Personal information
- Full name: George Anthony Wardlaw
- Nicknames: Warlord, Georgie
- Born: 11 June 2004 (age 22)
- Original team: Oakleigh Chargers
- Draft: No. 4, 2022 AFL draft
- Height: 182 cm (6 ft 0 in)
- Weight: 80 kg (176 lb)
- Position: Midfielder

Club information
- Current club: North Melbourne
- Number: 6

Playing career^{1}
- Years: Club / Games (Goals)
- 2023–: North Melbourne / 53 (18)
- ^{1} Playing statistics correct to the end of round 22, 2026.

Career highlights
- 22under22 team: 2024; 2× AFL Rising Star nominee: 2023, 2024;

= George Wardlaw =

Australian footballer

George Anthony Wardlaw (born 11 June 2004) is a professional Australian rules footballer who was drafted to play for North Melbourne in the Australian Football League (AFL) in the 2022 draft.

== Early life ==
Wardlaw completed his secondary education at St Kevin's College in Toorak. He was selected for Vic Metro in the NAB AFL Under 18 Championships and played for Oakleigh Chargers in the NAB League. Despite several injuries to his hamstring in the 2022 year, he was still considered to be among the top prospects in the 2022 AFL draft.

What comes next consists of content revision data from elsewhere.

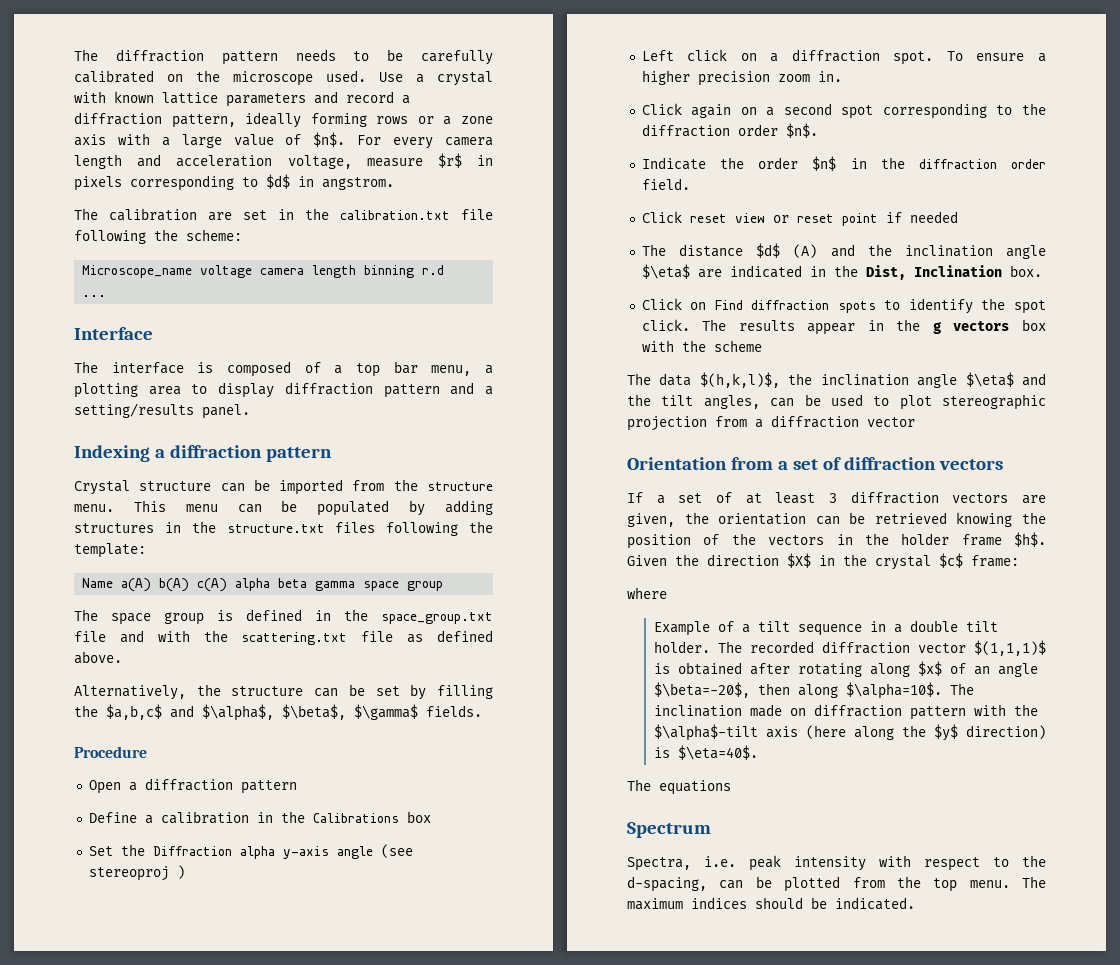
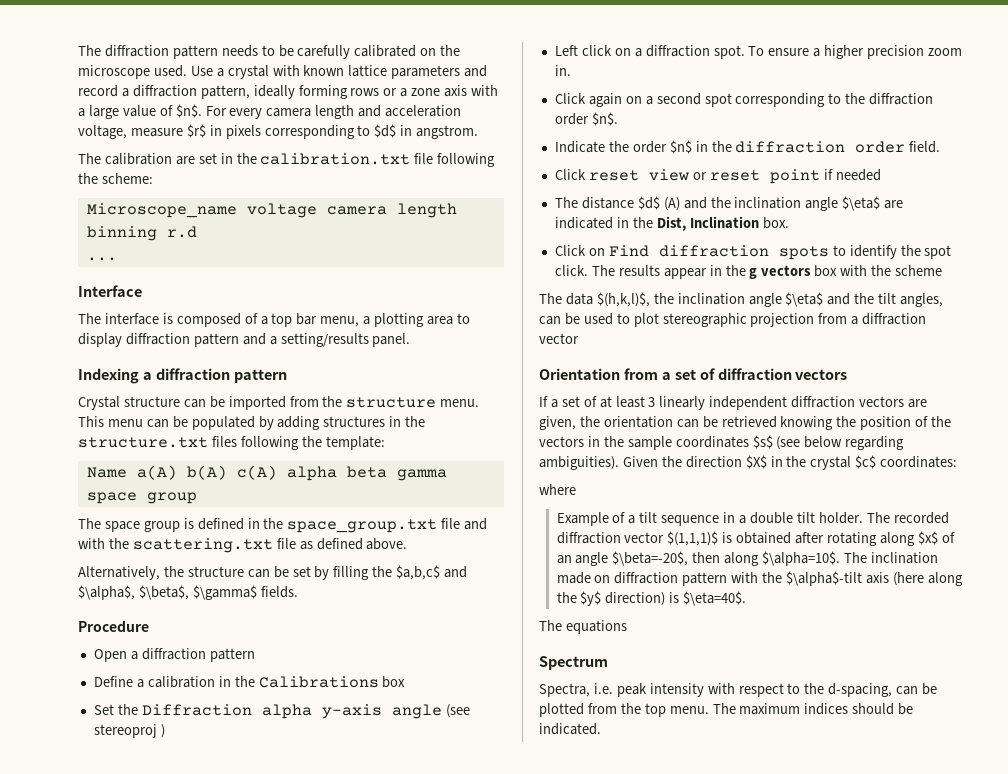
(837, 498) none -> [659,396,788,410] linearly independent
[901,532,1046,547] holder frame $h$. -> [627,435,905,450] [539,456,619,470] sample coordinates $s$ (see below regarding ambiguities).
[971,555,1019,567] frame: -> [880,456,958,468] coordinates:

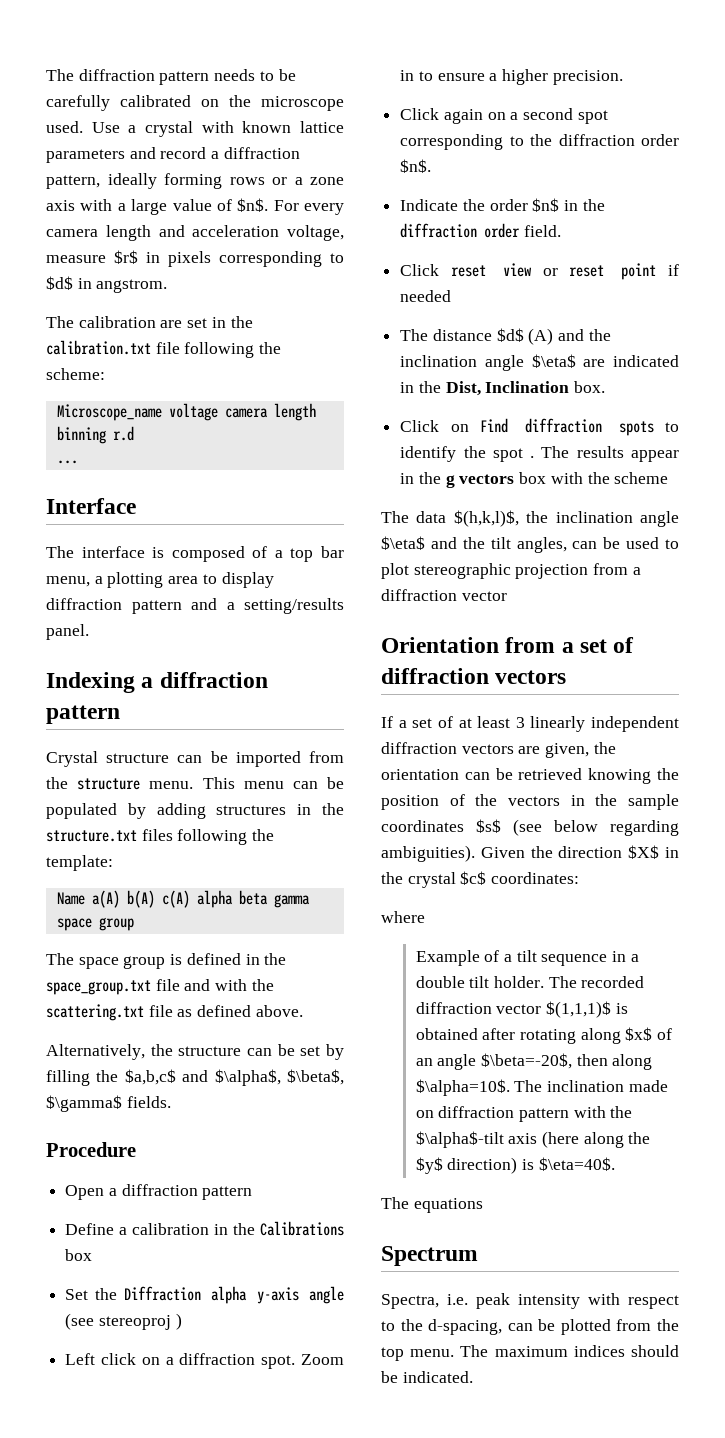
[748,45,963,59] [554,65,571,76] To ensure a higher precision zoom in. -> [300,1354,344,1365] [400,69,623,85] Zoom in to ensure a higher precision.
[554,265,588,276] click. -> [530,456,535,458] .

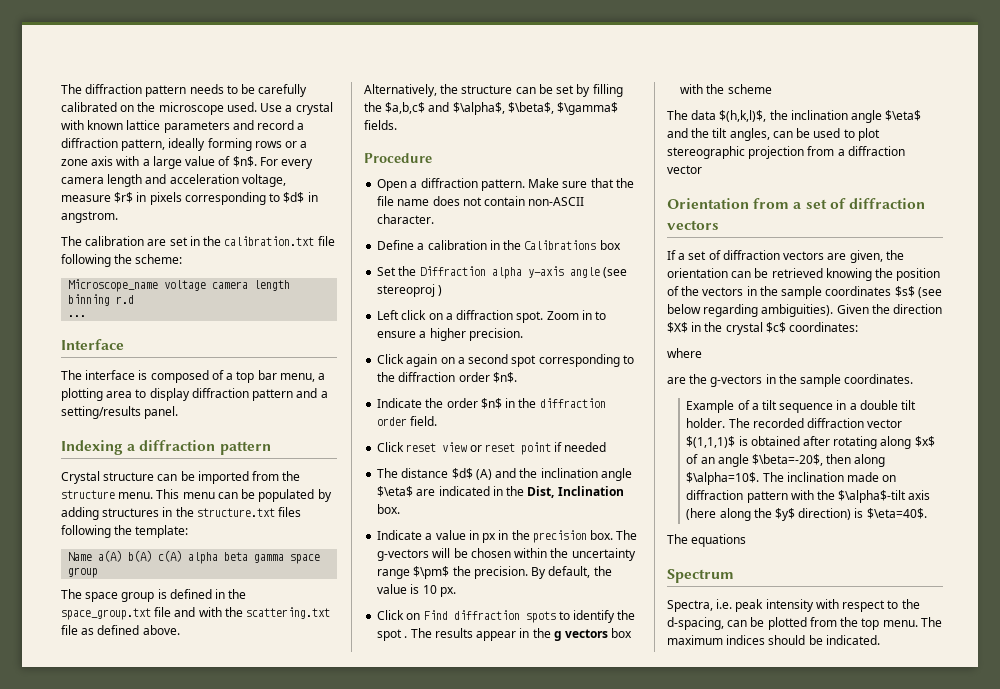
[202,1186,253,1200] pattern -> [480,178,634,191] [377,196,585,206] [377,214,435,224] pattern. Make sure that the file name does not contain non-ASCII character.
(606, 387) none -> [377,530,638,543] [377,548,636,561] [377,566,612,579] [377,584,456,597] // Indicate a value in px in the precision box. The g-vectors will be chosen within the uncertainty range $\pm$ the precision. By default, the value is 10 px.
[458,716,679,732] at least 3 linearly independent -> (721, 255) none
(425, 917) none -> [667,374,914,387] // are the g-vectors in the sample coordinates.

As a midfielder he has been described as 'powerful' and drawn comparisons to Melbourne Demons star Clayton Oliver.

Wardlaw attracted favourable attention from the AFL community after his performance for the Australian Academy team against the Collingwood Magpies VFL side where he won the 'best on ground' award for his team with 18 disposals and 8 tackles.

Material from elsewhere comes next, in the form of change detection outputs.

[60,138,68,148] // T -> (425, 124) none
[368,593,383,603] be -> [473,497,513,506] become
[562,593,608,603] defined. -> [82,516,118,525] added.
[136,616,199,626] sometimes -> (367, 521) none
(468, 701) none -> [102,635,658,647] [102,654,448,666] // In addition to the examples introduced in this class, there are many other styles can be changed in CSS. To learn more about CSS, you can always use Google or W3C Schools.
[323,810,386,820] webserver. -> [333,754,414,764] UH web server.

He is a close friend of fellow 2022 draftee Elijah Tsatas, with the pair having played together since the age of 11 for various Vic Metro teams.

Wardlaw grew up supporting the Essendon Bombers. He first played junior football for St Peter’s Football Club in the South Metro Junior Football League.

== AFL career ==
Wardlaw was highly rated by recruiters and deemed likely to be selected in the first 5 picks of the 2022 AFL draft. He was then selected by the North Melbourne Football Club using pick number 4. Wardlaw made his debut in round 10 of the 2023 AFL season, and received a rising star nomination three weeks later in round 13 against the Greater Western Sydney Giants. In round 2 of the 2024 season, Wardlaw became just the 18th player to earn his second AFL Rising Star nomination.

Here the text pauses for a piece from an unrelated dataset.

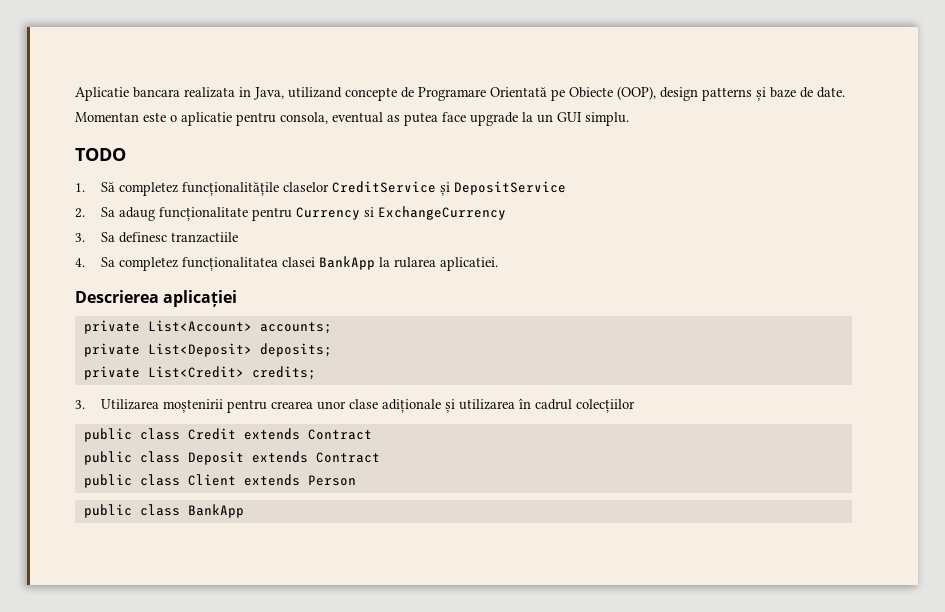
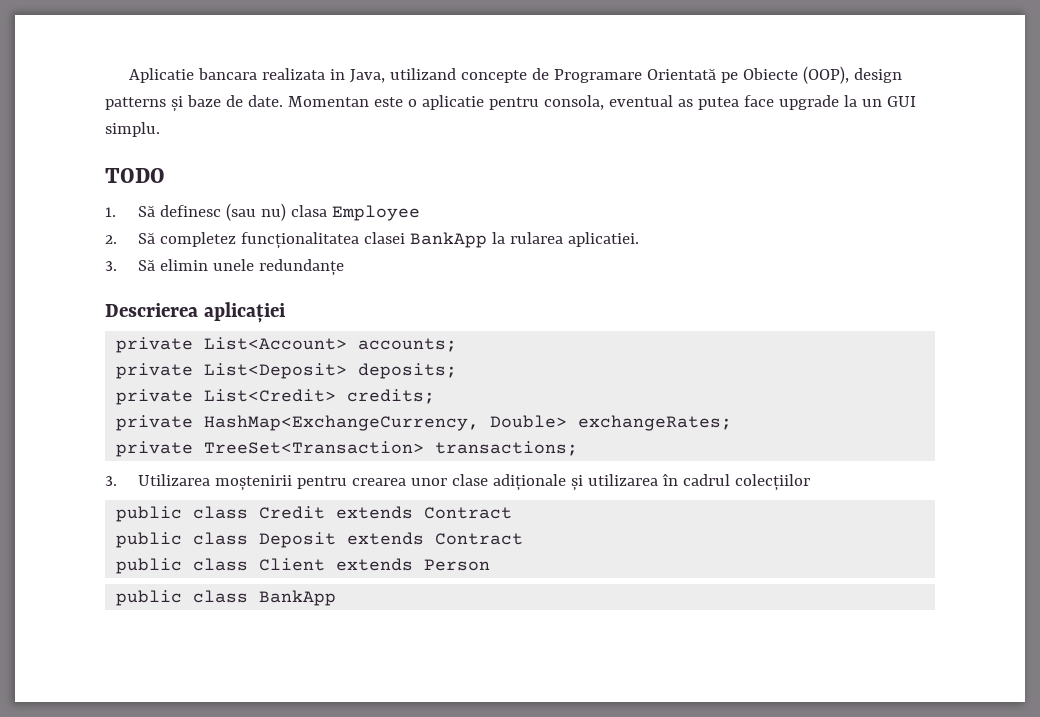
[118,181,566,196] [75,206,506,221] [75,232,238,243] [75,257,115,267] completez funcționalitățile claselor CreditService și DepositService // 2. Sa adaug funcționalitate pentru Currency si ExchangeCurrency // 3. Sa definesc tranzactiile // 4. Sa -> [159,203,420,221] [105,232,155,244] definesc (sau nu) clasa Employee // 2. Să
(498, 264) none -> [105,259,344,276] // 3. Să elimin unele redundanțe
(316, 373) none -> [116,415,733,431] [116,441,579,457] // private HashMap<ExchangeCurrency, Double> exchangeRates; // private TreeSet<Transaction> transactions;

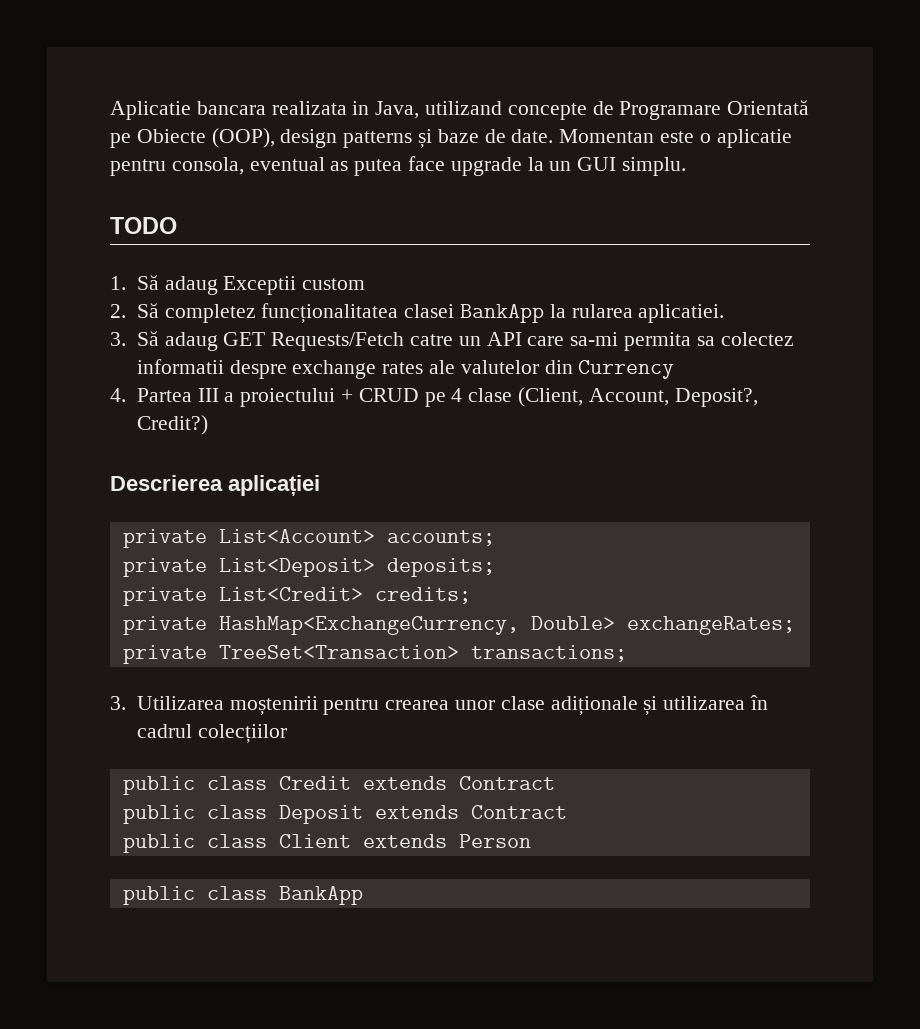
[159,203,420,221] definesc (sau nu) clasa Employee -> [164,276,366,295] adaug Exceptii custom
[159,259,344,276] elimin unele redundanțe -> [164,332,794,351] [136,359,675,379] [110,387,758,407] [136,415,208,435] adaug GET Requests/Fetch catre un API care sa-mi permita sa colectez informatii despre exchange rates ale valutelor din Currency // 4. Partea III a proiectului + CRUD pe 4 clase (Client, Account, Deposit?, Credit?)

Wardlaw has suffered several injuries that caused him to miss games, including pre-draft injuries that led to a late round-10 debut in 2023, missing 3 weeks due to a round 18 hamstring strain in July 2023, concussions in June 2024, July 2024, and June 2025, a high-grade hamstring strain in January 2025, and two separate hamstring strains in early and then late February 2026.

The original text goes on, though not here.